Rien ne doit être forcé. Il faut que j’entre dans la musique, que je disparaisse. Que je ne sois pas là, du tout. Le cœur bat tout seul, le corps devient un outil. Quand tu te mets à danser, si la pensée intervient, tout fout le camp, ou tout devient insincère. Quand les sons me prennent, je suis tout à fait dans le truc, à un point où je n’existe plus. Ce sont les seuls morceaux qui survivent. C’est comme ça. Je crois que je dois être zen. Lâcher prise et vivre l’instant. N’être ni dans la seconde passée, ni dans la seconde à venir. Comme quand tu es follement amoureux, que tu as l’impression que le temps ne passe pas, mais que tu te rends compte que tu es enfermé depuis une semaine dans une chambre.
Il t’arrive de devoir t’accrocher à une histoire, quand tu écris ?
Non. Jamais. C’est toujours totalement abstrait. Et c’est difficile, une fois le morceau écrit, de lui donner des paroles : les mots font tout redescendre sur terre, tout perd son état d’abstraction, d’idéal. Pourtant, s’il n’y a pas de texte, il devient difficile de chanter. Les textes doivent être « proposés » par la musique, presque automatiquement. Je n’ai pas l’impression d’être en train de faire. Je sens parfois que je veux un son, mais je ne sais pas consciemment lequel. Alors je le cherche. Je le cherche jusqu’au moment où je le trouve, et quand je le trouve, c’est lui qui me dicte comment il doit être joué. Si je ne trouve pas ce son, je dois le programmer, sur mon clavier ; mais ça me donne l’impression de m’éloigner un peu.

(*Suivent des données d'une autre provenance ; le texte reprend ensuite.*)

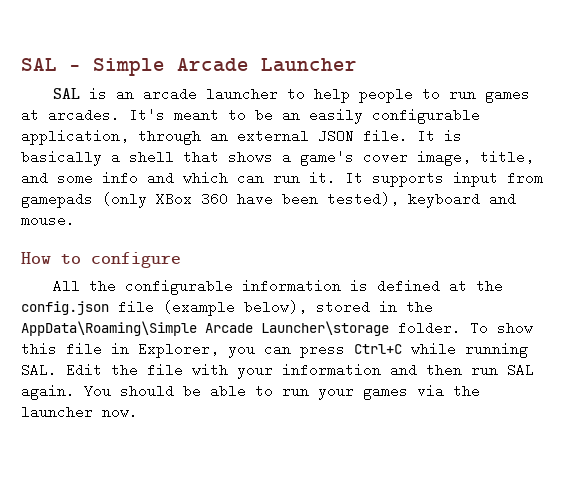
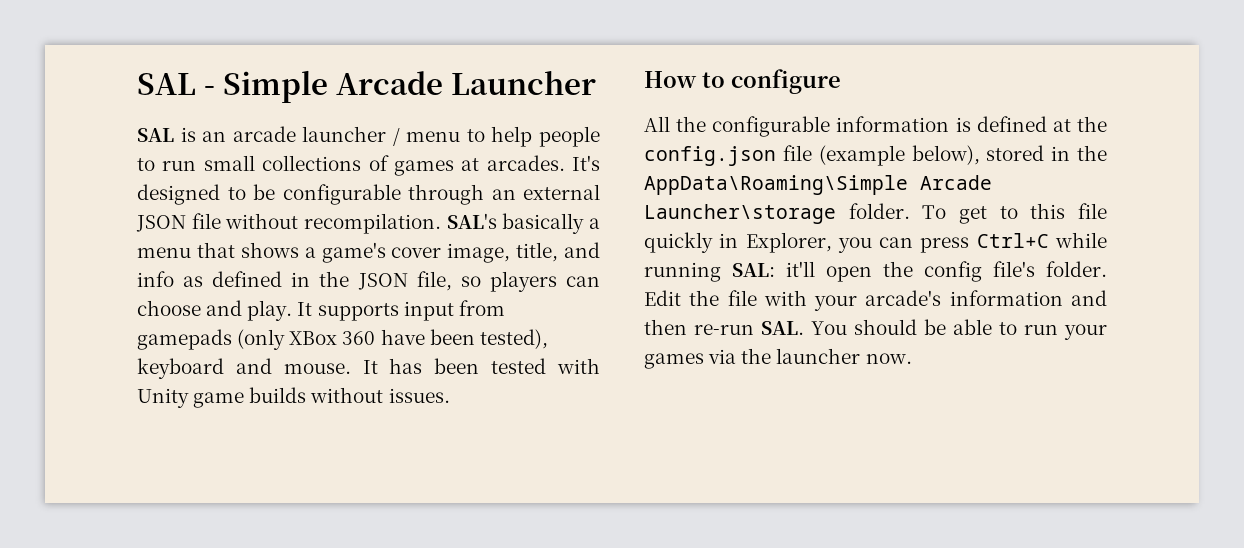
- SAL is an arcade launcher to help people to run games at arcades.
+ SAL is an arcade launcher / menu to help people to run small collections of games at arcades.
- It's meant to be an easily configurable application, through an external JSON file. It is basically a shell that shows a game's cover image, title, and some info and which can run it.
+ It's designed to be configurable through an external JSON file without recompilation. SAL's basically a menu that shows a game's cover image, title, and info as defined in the JSON file, so players can choose and play.
+ It has been tested with Unity game builds without issues.
- To show this file in Explorer, you can press Ctrl+C while running SAL. Edit the file with your information and then run SAL again. You should be able to run your games via the launcher now.
+ To get to this file quickly in Explorer, you can press Ctrl+C while running SAL: it'll open the config file's folder. Edit the file with your arcade's information and then re-run SAL. You should be able to run your games via the launcher now.

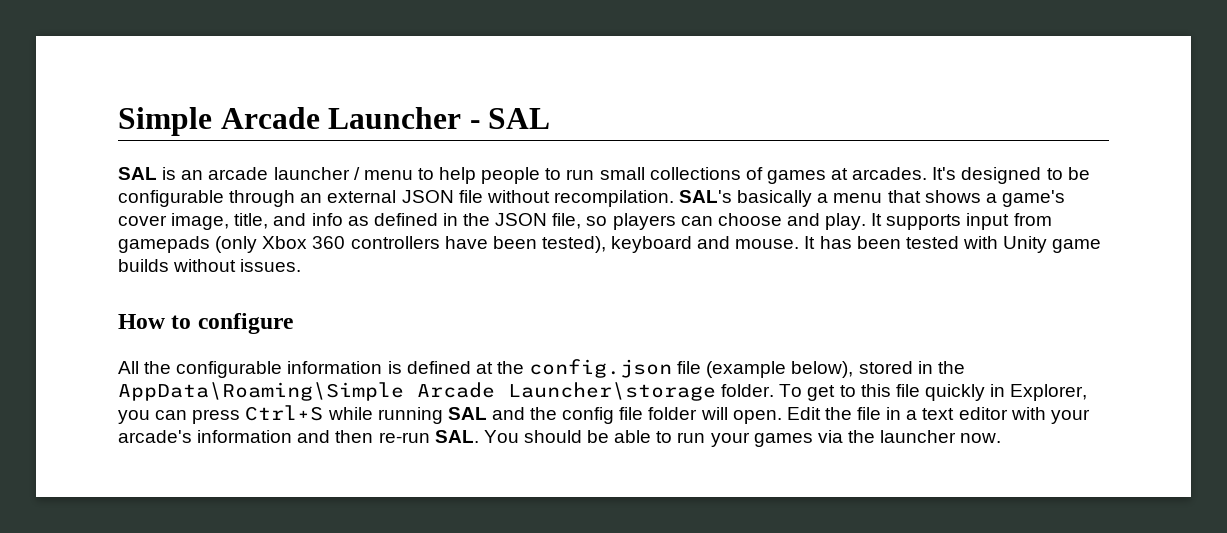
- SAL - Simple Arcade Launcher
+ Simple Arcade Launcher - SAL
- It supports input from gamepads (only XBox 360 have been tested), keyboard and mouse.
+ It supports input from gamepads (only Xbox 360 controllers have been tested), keyboard and mouse.
- To get to this file quickly in Explorer, you can press Ctrl+C while running SAL: it'll open the config file's folder. Edit the file with your arcade's information and then re-run SAL. You should be able to run your games via the launcher now.
+ To get to this file quickly in Explorer, you can press Ctrl+S while running SAL and the config file folder will open. Edit the file in a text editor with your arcade's information and then re-run SAL. You should be able to run your games via the launcher now.

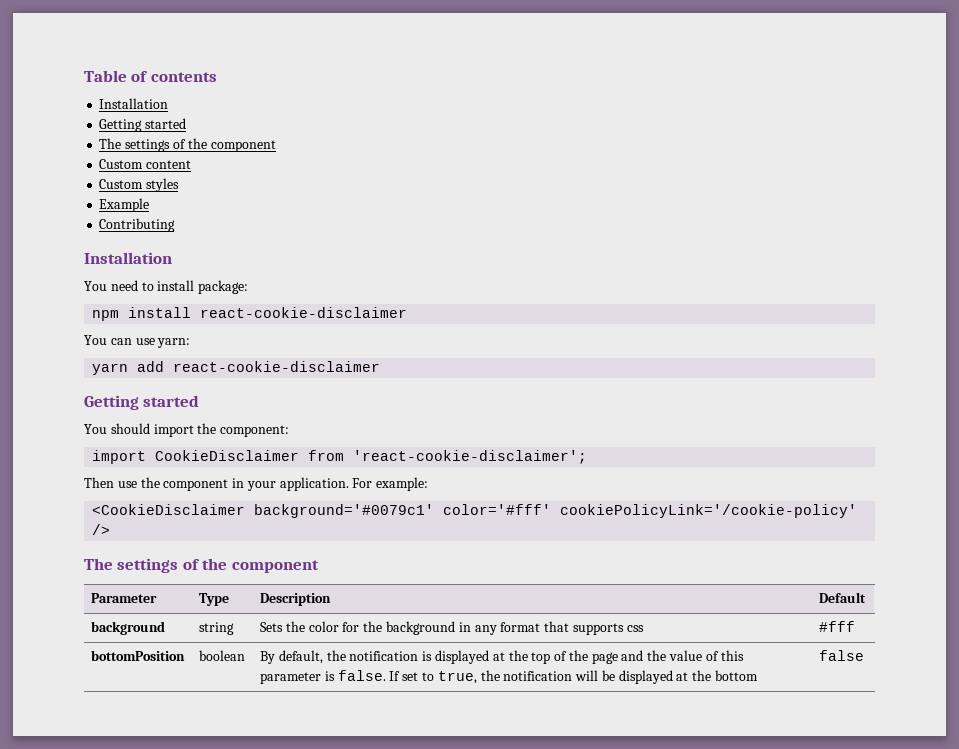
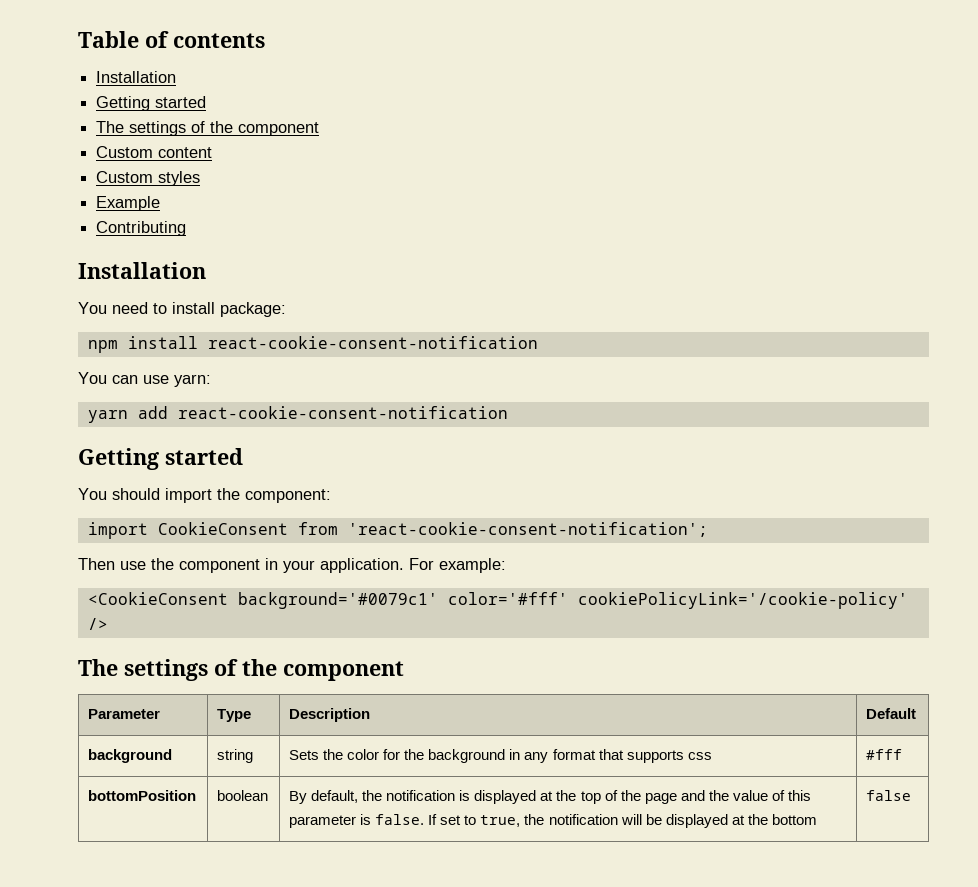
- npm install react-cookie-disclaimer
+ npm install react-cookie-consent-notification
- yarn add react-cookie-disclaimer
+ yarn add react-cookie-consent-notification
- import CookieDisclaimer from 'react-cookie-disclaimer';
+ import CookieConsent from 'react-cookie-consent-notification';
- <CookieDisclaimer background='#0079c1' color='#fff' cookiePolicyLink='/cookie-policy' />
+ <CookieConsent background='#0079c1' color='#fff' cookiePolicyLink='/cookie-policy' />

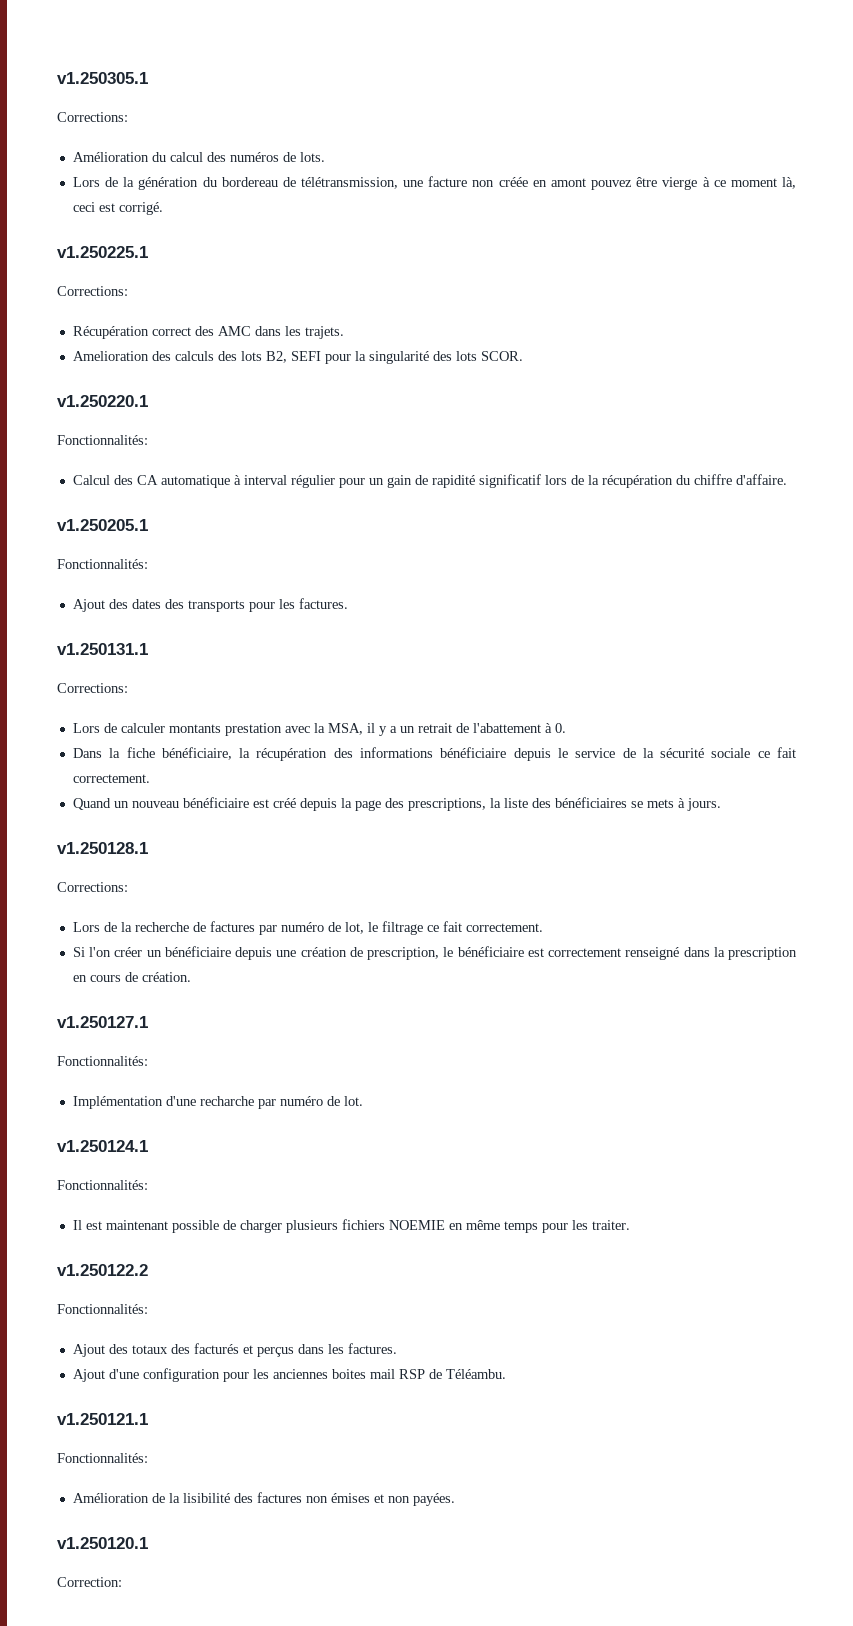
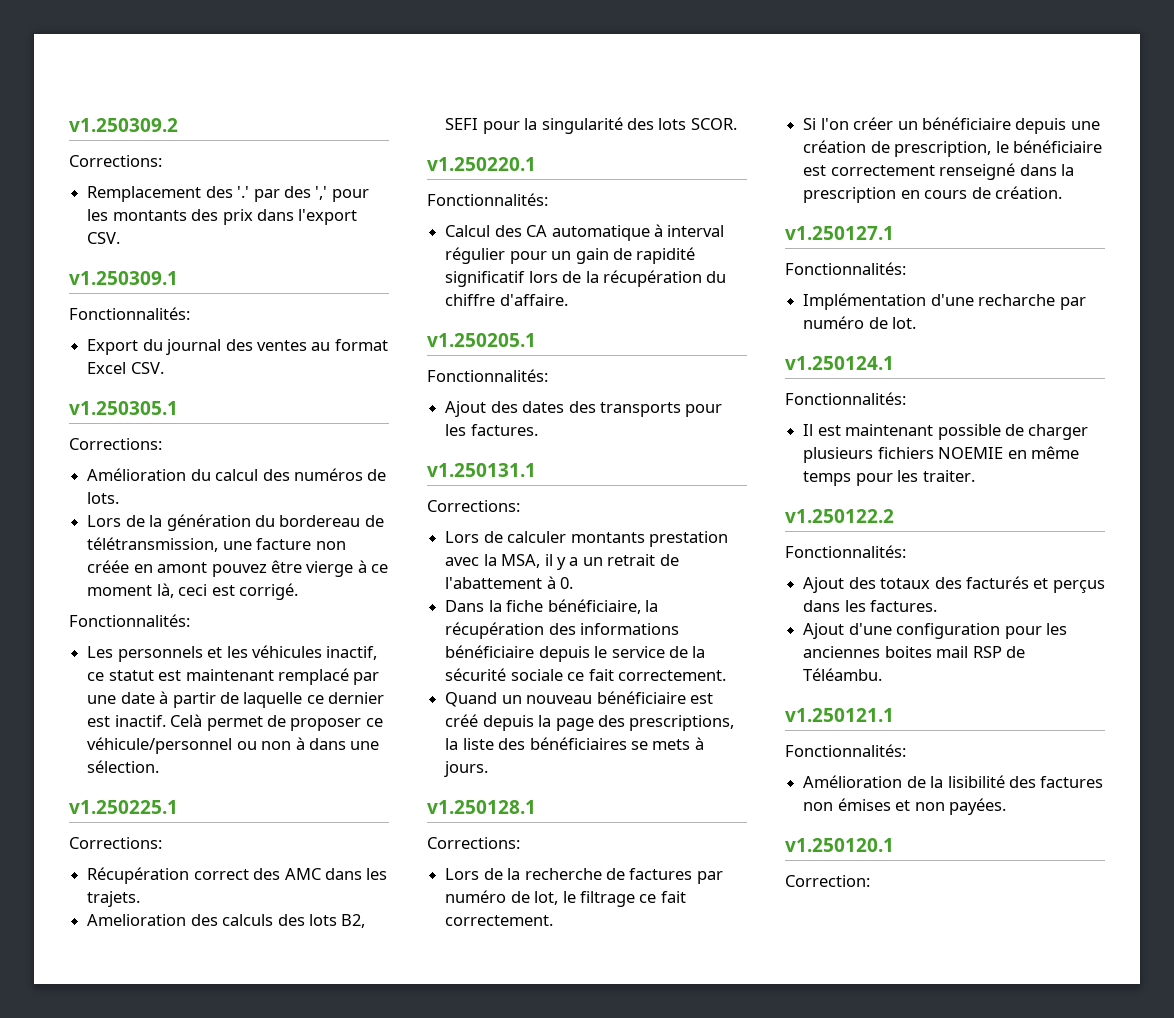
+ v1.250309.2
+ Corrections:
+ Remplacement des '.' par des ',' pour les montants des prix dans l'export CSV.
+ v1.250309.1
+ Fonctionnalités:
+ Export du journal des ventes au format Excel CSV.
  Lors de la génération du bordereau de télétransmission, une facture non créée en amont pouvez être vierge à ce moment là, ceci est corrigé.
+ Fonctionnalités:
+ Les personnels et les véhicules inactif, ce statut est maintenant remplacé par une date à partir de laquelle ce dernier est inactif. Celà permet de proposer ce véhicule/personnel ou non à dans une sélection.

Il y a toujours dans tes albums des équilibres, entre les machines et l’organique, entre le chaud et le froid…
Pour moi l’ordinateur n’est qu’une machine à enregistrer. Et l’avantage de l’ordinateur est que tu peux avoir une infinité de lignes pour enregistrer, quand auparavant tu devais n’en choisir que quatre. Quand j’ai commencé à faire ma musique, il n’était pas question de faire un album chez moi. Des gens le faisaient, mais ça ne pouvait pas être mon cas. C’est pourtant pour moi devenu quelque chose de totalement indispensable. Je ne pourrais pas faire ma musique si je ne la faisais pas dans mon propre studio. Si j’avais quelqu’un à mes côtés en permanence, je crois que je serais incapable d’enregistrer, je serais totalement intimidée –comme la fois où je me suis vue chanter, mais tout le temps. Il y a une seule personne avec laquelle je sais pouvoir collaborer avec une certaine synergie, j’entends par là notre ensemble est plus fort que la somme de nos individualités, c’est Alejandro Franov. Il était sur Secundo, on a fait deux morceaux ensemble, mais on n’a jamais pu en refaire.